Es gibt noch Gesetze, die in der Zeit des Nationalsozialismus erlassen wurden und bis heute fortbestehen. Sehen Sie da unerledigte Aufgaben?

Ich habe mich vor Kurzem per Brief an meine Ressortkollegen gewandt. Darin habe ich darauf hingewiesen, dass es immer noch Gesetze und Verordnungen gibt, die Terminologie aus der NS-Zeit verwenden oder in denen vom "Reich" die Rede ist. Das geht von Gesetzen zum Bankenrecht bis zur Heilpraktikerverordnung. Mein Ziel ist es, diese vorkonstitutionellen Restanten zu beseitigen. Ich beziehe mein Haus dabei mit ein. Im Strafgesetzbuch gibt es beispielsweise noch immer Formulierungen bei den Tatbeständen von Mord und Totschlag, die auf die nationalsozialistische Tätertypenlehre der Kieler Rechtsschule zurückgehen.
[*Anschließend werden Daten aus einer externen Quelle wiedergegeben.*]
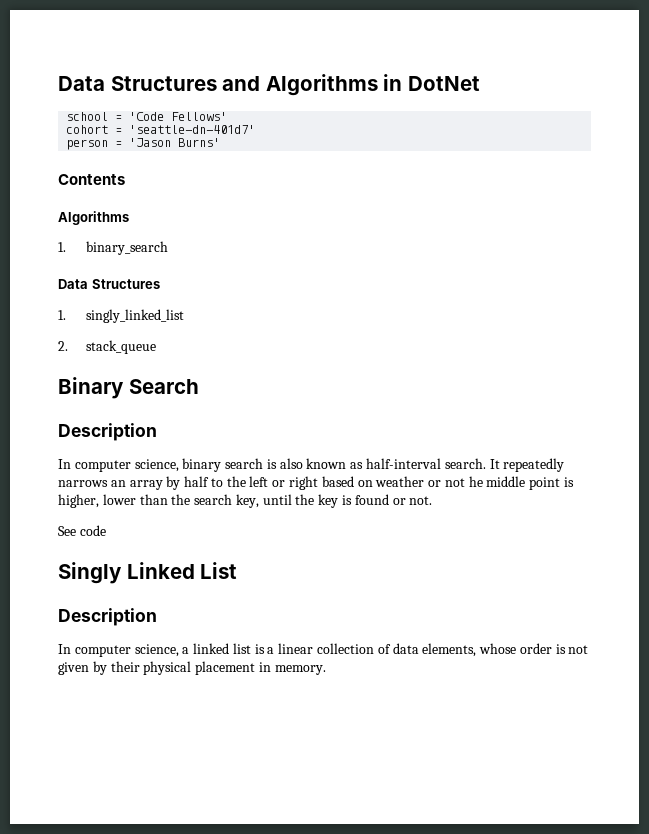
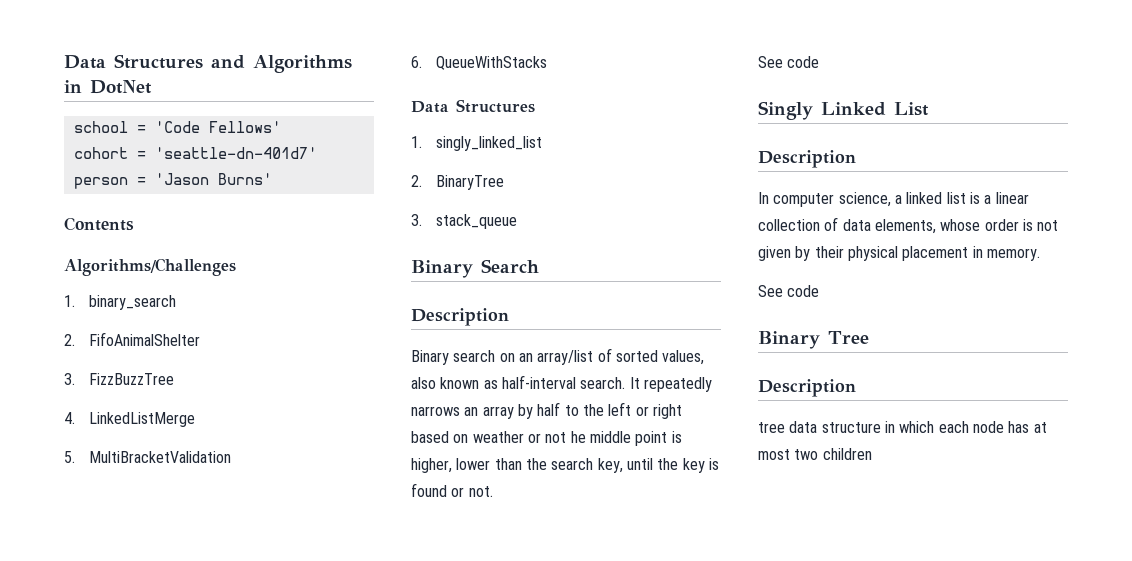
[58,211,129,225] Algorithms -> [64,258,236,276] Algorithms/Challenges
(168, 248) none -> [64,332,201,346] [64,373,175,385] [64,412,196,427] [64,451,232,463] [411,56,548,70] // 2. FifoAnimalShelter // 3. FizzBuzzTree // 4. LinkedListMerge // 5. MultiBracketValidation // 6. QueueWithStacks
(68, 346) none -> [436,175,505,190] [411,214,422,226] BinaryTree // 3.
[58,458,277,472] In computer science, binary search is -> [411,348,705,365] Binary search on an array/list of sorted values,
(326, 670) none -> [758,285,820,297] [758,331,869,349] [758,379,856,397] [758,421,1047,433] [758,448,872,460] // See code // Binary Tree // Description // tree data structure in which each node has at most two children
Das heißt, Sie wagen sich noch mal an die Paragrafen 211 und 212 heran? Einer Ihrer Vorgänger, Heiko Maas, hat das vergeblich versucht.

Es gab in der Tat immer wieder Versuche, das Problem anzugehen. Ich sehe in der Ampel-Koalition eine große Offenheit dafür. Ich habe mir generell vorgenommen, in diesem Jahr den gesamten besonderen Teil des Strafgesetzbuches auf die Höhe der Zeit zu bringen. Entscheiden muss am Ende der Gesetzgeber. Aber ich werbe dafür, dass wir schauen, ob wir hier eine Lösung finden, die im Parlament eine Mehrheit finden kann.